2. Alla luce di tale sublime e fondamentale realtà sacramentale, cari papà e mamme di questi bambini, e voi, cari padrini e madrine, che avete assunto l’alta e meritoria responsabilità di collaborare con i genitori nell’educazione cristiana dei nuovi battezzati, sentitevi impegnati ad essere per loro testimoni e modelli coerenti di fedeltà evangelica. Li accompagnerete così nel cammino dell’esistenza cristiana con la vostra fede esemplare e il costante sostegno della vostra preghiera, aiutandoli a rispondere con gioia alla chiamata del Signore. Non dimenticate: vi sono affidati dei tesori preziosi! San Paolo, nella lettura poc’anzi proclamata, ci ripete che siamo stati battezzati in Gesù Cristo in virtù del mistero pasquale della sua morte e risurrezione: “Per mezzo del battesimo siamo stati sepolti insieme a Lui nella morte, perché come Cristo fu risuscitato dai morti per mezzo della gloria del Padre, così anche noi possiamo camminare in una vita nuova” (Rm 6, 3-5). Il Redentore, poi, accoglie con affetto i bambini, come abbiamo ascoltato nel Vangelo: “Lasciate che i bambini vengano a me e non glielo impedite” (Mc 10, 14). Egli indica chiaramente il rispetto e la responsabilità che a loro sono dovuti. Nella famiglia, voluta da Dio come il luogo naturale della maturazione umana e spirituale, questi bambini debbono essere aiutati a tendere con ogni energia alla santità. Anch’essi, infatti, sono chiamati ad essere apostoli del suo Regno, a cercare la piena felicità ultraterrena che si raggiunge con la luce della fede e l’innocenza della vita, simboleggiate dal cero acceso e dalla veste bianca.

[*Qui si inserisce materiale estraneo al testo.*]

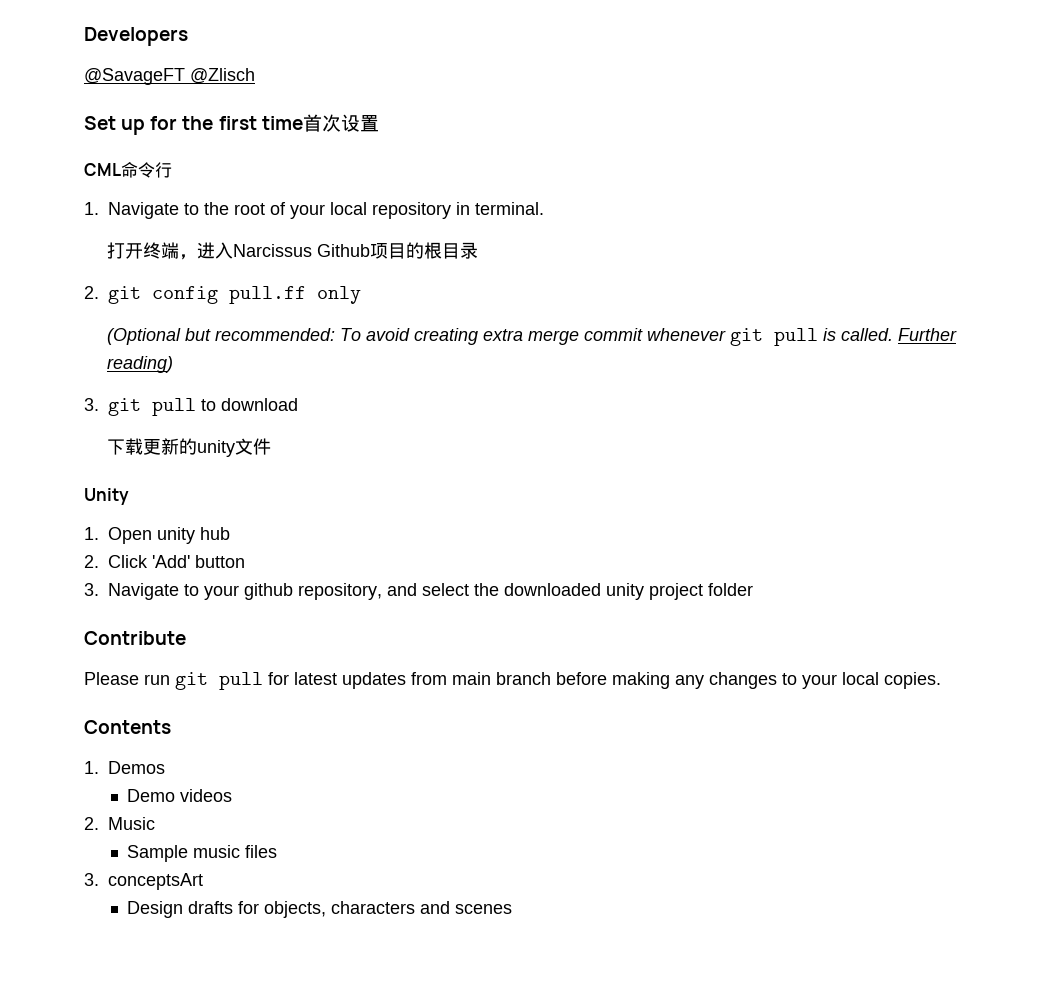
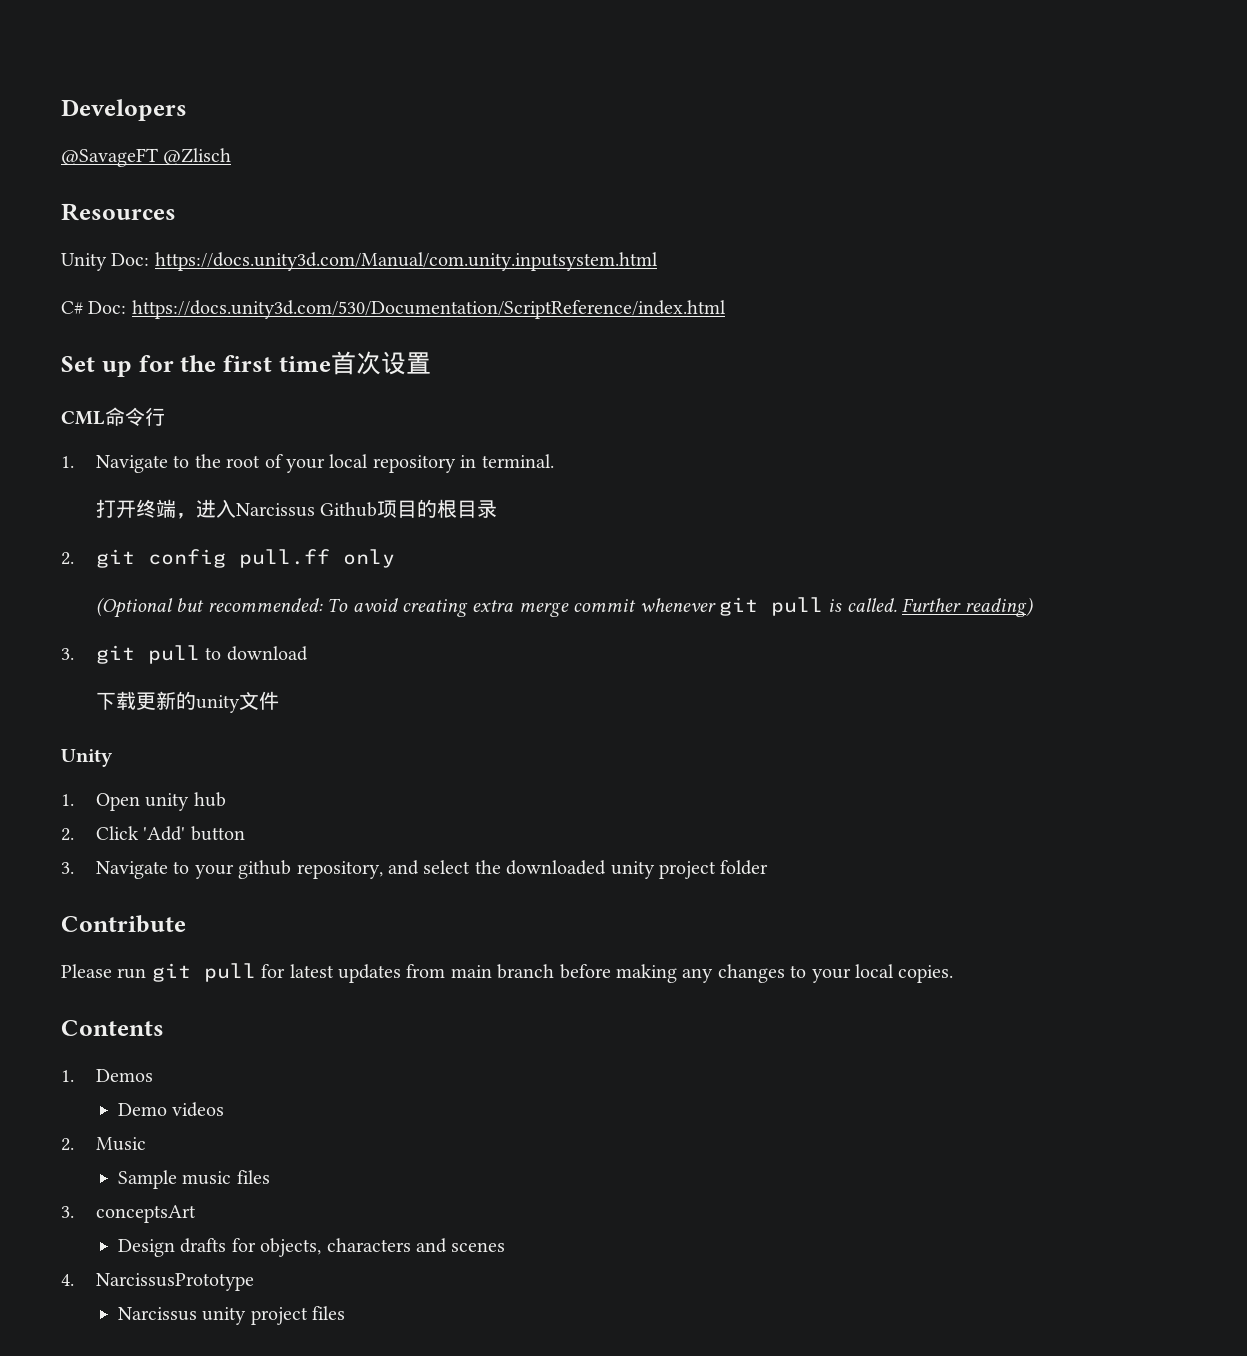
(255, 76) none -> [61,203,176,221] [61,252,658,271] [61,300,726,319] // Resources // Unity Doc: https://docs.unity3d.com/Manual/com.unity.inputsystem.html // C# Doc: https://docs.unity3d.com/530/Documentation/ScriptReference/index.html
(513, 909) none -> [61,1273,254,1291] [117,1306,346,1325] // 4. NarcissusPrototype // Narcissus unity project files

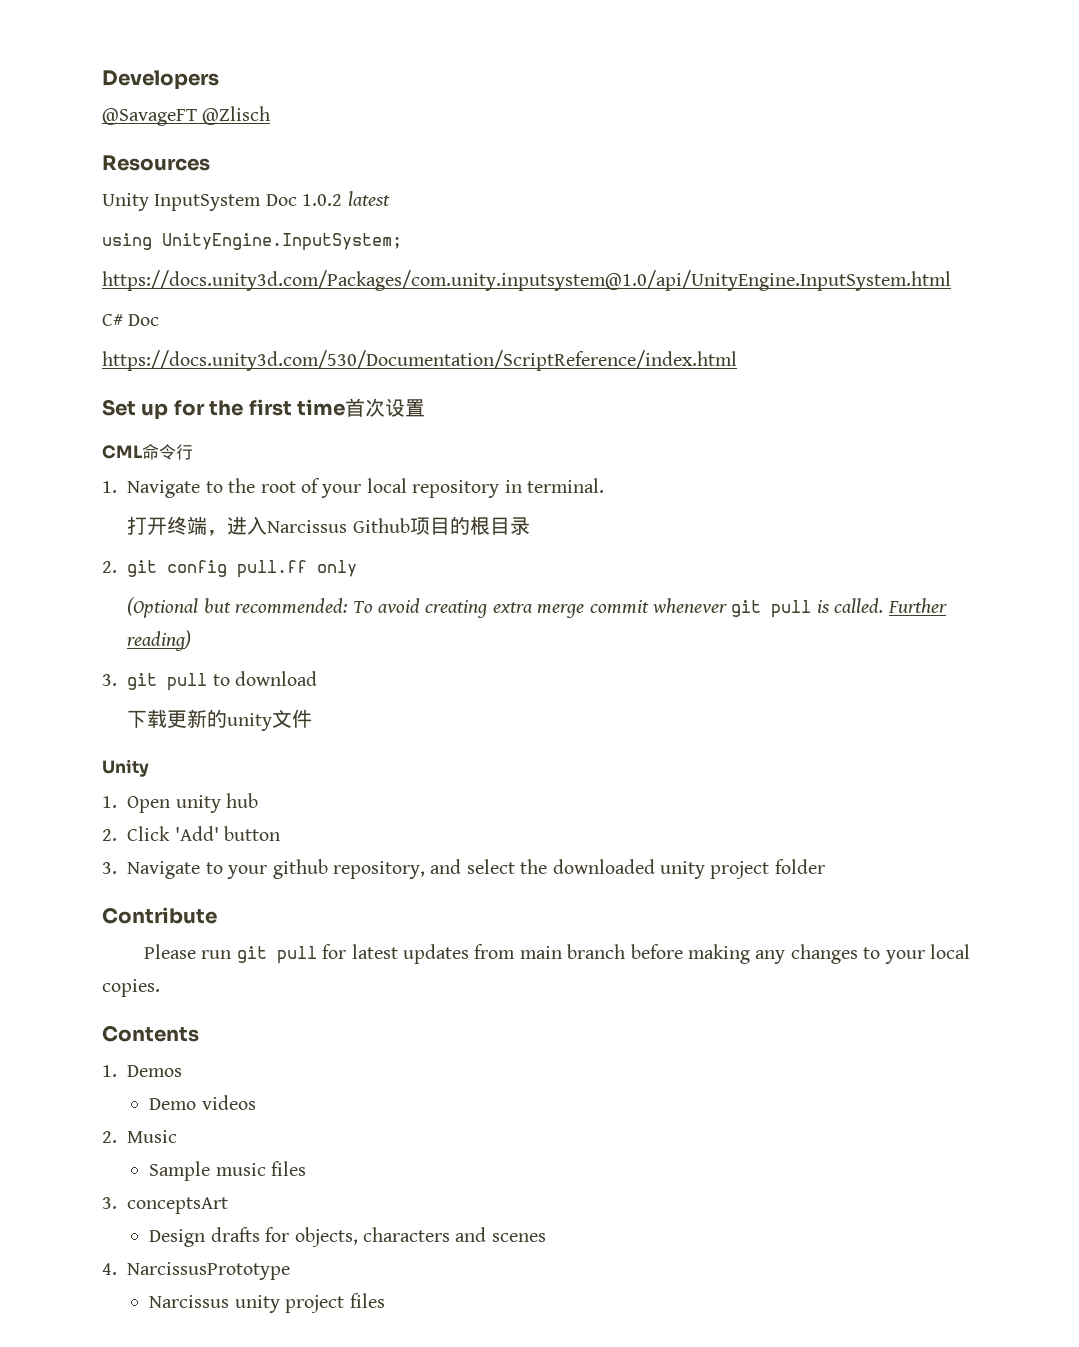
[111,252,658,271] Doc: https://docs.unity3d.com/Manual/com.unity.inputsystem.html -> [154,191,390,211] [102,233,402,251] [102,270,951,291] InputSystem Doc 1.0.2 latest // using UnityEngine.InputSystem; // https://docs.unity3d.com/Packages/com.unity.inputsystem@1.0/api/UnityEngine.InputSystem.html
[88,301,127,314] Doc: -> [128,314,160,326] Doc //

3. Carissimi fratelli e sorelle! La cerimonia del Battesimo, ricca di simboli, di richiami biblici e di gesti significativi, ci stimola a meditare sul mistero di ogni umano destino. Nascere significa entrare in un preciso progetto divino: nessuno viene al mondo per caso; ognuno ha, invece, una missione particolare da compiere, che certo non possiamo conoscere appieno sin dall’inizio, ma che un giorno verrà totalmente rivelata. Ci guidi, dunque, la consapevolezza di essere strumenti di Dio, che per amore ci ha creati e dal nostro amore desidera essere ripagato. È questo l’augurio carico di speranza che esprimo di cuore a questi bambini ed a tutti voi che li accompagnate. Possa ciascuno compiere sempre la missione che Dio gli ha affidata, pur tra le vicissitudini e le difficoltà dell’umana esistenza. Rivolgiamo fiduciosi la nostra preghiera a Maria Santissima, a san Giuseppe, agli Angeli Custodi, alle Sante e ai Santi Patroni dei neo battezzati, affinché sempre li proteggano e li aiutino nel cammino della “vita nuova”, sì da poter pervenire a gustare la dolcezza del Signore ed a contemplare la luce del suo Volto nella gioia senza fine del Paradiso.